> Can't comment right now, need to read the code.
Such gentlemanly restraint.
> Afaics, we can't just remove utrace_finish_jctl() and the similar code in
> utrace_stop(). We need
>
> void utrace_finish_jctl(void)
> {
> struct utrace *utrace = task_utrace_struct(current);
> /*
> * While in TASK_STOPPED, we can be considered safely stopped by
> * utrace_do_stop(). Make sure we can do nothing until the
> tracer
> * drops utrace->lock
> */
> if (unlikely(__fatal_signal_pending()))
> spin_unlock_wait(utrace->lock);
> }
>
> and utrace_stop() should do the same.
I see. The comments should be more clear that SIGKILL breaking
TASK_TRACED is the only way this can arise. In the jctl case, that is
in particular after utrace_do_stop() changed TASK_STOPPED into TASK_TRACED.
> Otherwise, the killed tracee can start another reporting loop and
> list_for_each() can race with, say, utrace_reset(DETACH)->utrace_reset().
> More generally, if the tracer sees "it is stopped" under utrace->lock,
> the tracee must be "really" stopped until we drop utrace->lock(), it
> must not "escape" from utrace_stop() or do_signal_stop().
Correct.
So today ->stopped really does still mean one other thing. It means
that it's either still in TASK_TRACED or is just waking up for SIGKILL.
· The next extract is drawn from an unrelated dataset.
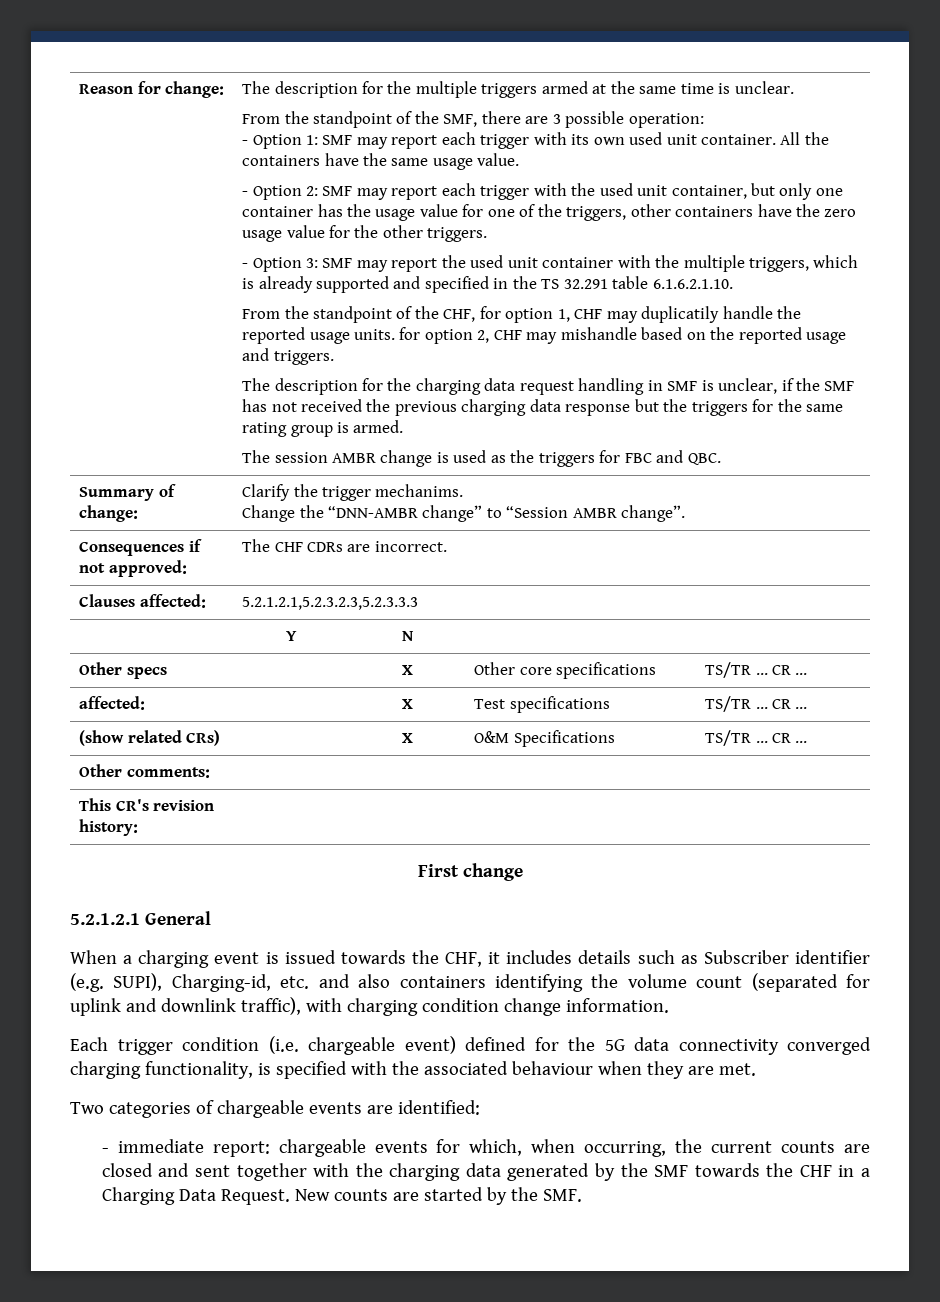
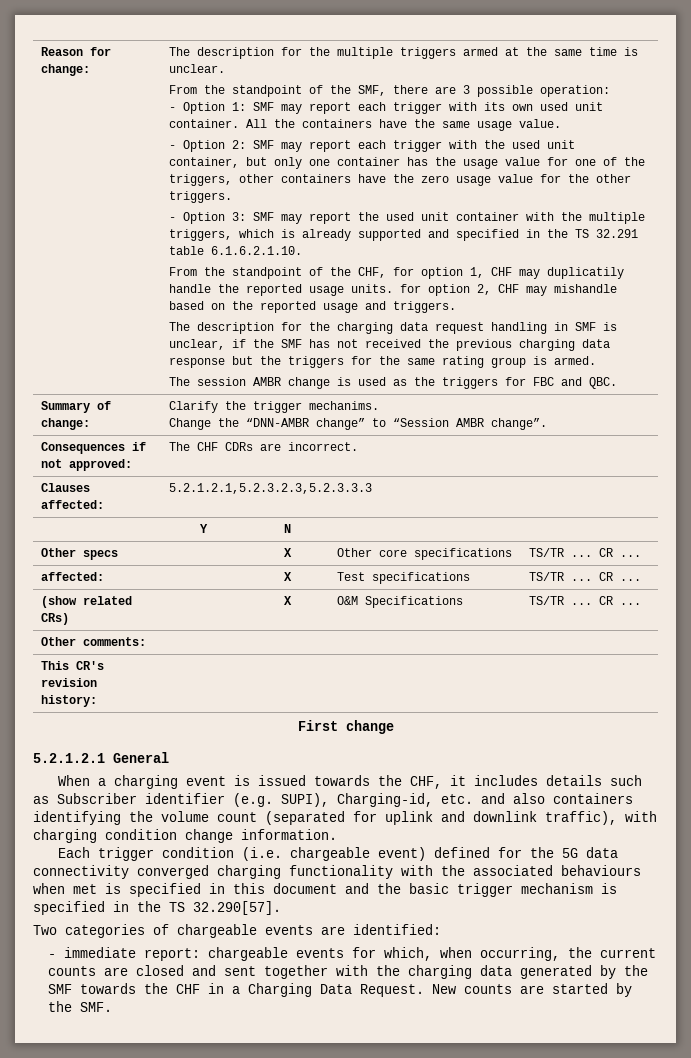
- Each trigger condition (i.e. chargeable event) defined for the 5G data connectivity converged charging functionality, is specified with the associated behaviour when they are met.
+ Each trigger condition (i.e. chargeable event) defined for the 5G data connectivity converged charging functionality with the associated behaviours when met is specified in this document and the basic trigger mechanism is specified in the TS 32.290[57].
I think we've discussed the related stuff before. A contrary approach
would be to ensure that in the SIGKILL-breaks-UTRACE_STOP case we never
make any more normal reports at all before utrace_report_death. It
seems like a good API choice on its face: if you used UTRACE_STOP, you
didn't expect to see any SYSCALL_EXIT, SIGNAL, etc. events--the special
case is the instant-death scenario, so straight to report_death makes
some sense. I was attracted by this until I started going through it.
It's all good until you consider report_clone. If a SIGKILL is pending
when you get to utrace_report_clone(), the clone has already happened.
If you skip that callback, the engine doesn't find out about the new
child, and that matters if it's not a CLONE_THREAD.
Thanks,
Roland